Of Course Otto Warmbier's 'Confession' Was Coerced
Otto Warmbier's family and friends laid him to rest on Thursday, at a funeral in Ohio, after North Korea's Kim regime destroyed Otto's life and devastated his family.
Warmbier went to North Korea in late December, 2015, a 21-year-old American college student, on a short package tour. He was arrested there on Jan. 2, 2016, and accused of taking a propaganda sign off a wall in his Pyongyang hotel in the early hours of Jan. 1. On Feb. 29, 2016, Warmbier was presented publicly to deliver a forced "confession," and just over two weeks later, on March 16, 2016, again on camera, he was sentenced to 15 years at hard labor. It took more than a year before his family, or the American public, heard any further news of what had happened to him.

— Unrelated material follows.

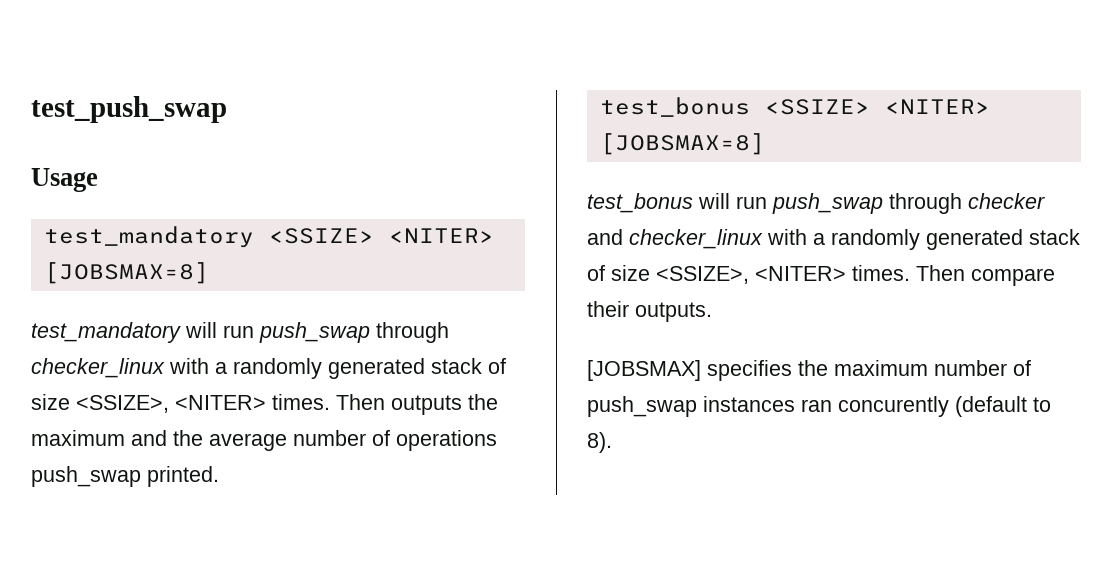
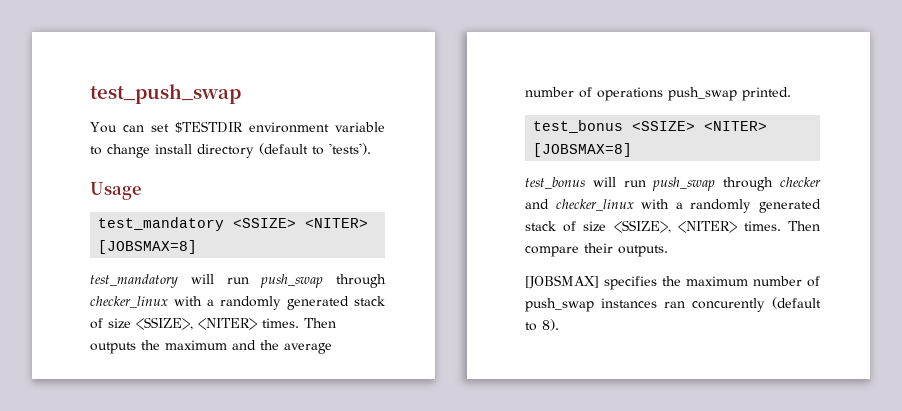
(227, 109) none -> [90,121,385,133] [90,143,371,158] // You can set $TESTDIR environment variable to change install directory (default to 'tests').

As we learned only this month, shortly after Warmbier received North Korea's hideous sentence he suffered brain damage so extensive that when North Korea finally released him early last week, at the demand of the Trump administration, he arrived home on June 13 to his family in Cincinnati in what his American doctors called a condition of "unresponsive wakefulness." He was unable to see, speak or make any sign of conscious response. By North Korea's much belated account, provided via U.S. envoys to Otto's parents early this month, Otto had been in that condition, in North Korean custody, for well over a year. Surrounded by his family, six days after his return, Otto died this past Monday.
This awful display of Pyongyang's raw and manifold official cruelties leaves a stricken family in Cincinnati mourning their horribly murdered son. It ought to drive home to all Americans the unrelenting monstrosity of North Korea's totalitarian Kim Jong Un regime.

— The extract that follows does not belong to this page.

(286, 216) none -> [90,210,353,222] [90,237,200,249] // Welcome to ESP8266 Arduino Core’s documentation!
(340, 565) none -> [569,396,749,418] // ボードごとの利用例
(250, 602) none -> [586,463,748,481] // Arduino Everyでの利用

Yet, there's a qualifier that keeps creeping into the U.S. press coverage of this story, a touch of ersatz journalistic due diligence, which suggests that too many American reporters have yet to grasp the full extent of North Korea's totalitarian horrors. This qualifier, to which too many journalists seem wedded in mentioning Otto's "confession," is that they're not sure whether Otto was coerced.
To pick just one of many examples, in an NBC news article about Otto, published June 22, up pops that phrase: "it was not apparent whether his confession was coerced." Or, as NPR put it on Feb. 29, 2016, immediately after North Korea first released Otto's "confession": "It's unclear whether Warmbier, 21, spoke of his own volition or whether he was pressured into making the statement."
Actually, there is nothing unclear about it. Isolated from family, friends or any form of genuine defense, held under terrible threat, in utterly hostile surroundings, Otto gave a forced confession. He was clearly coerced. As his father, Fred Warmbier, accurately told the press last week, Otto was "brutalized and terrorized" by the North Korean regime.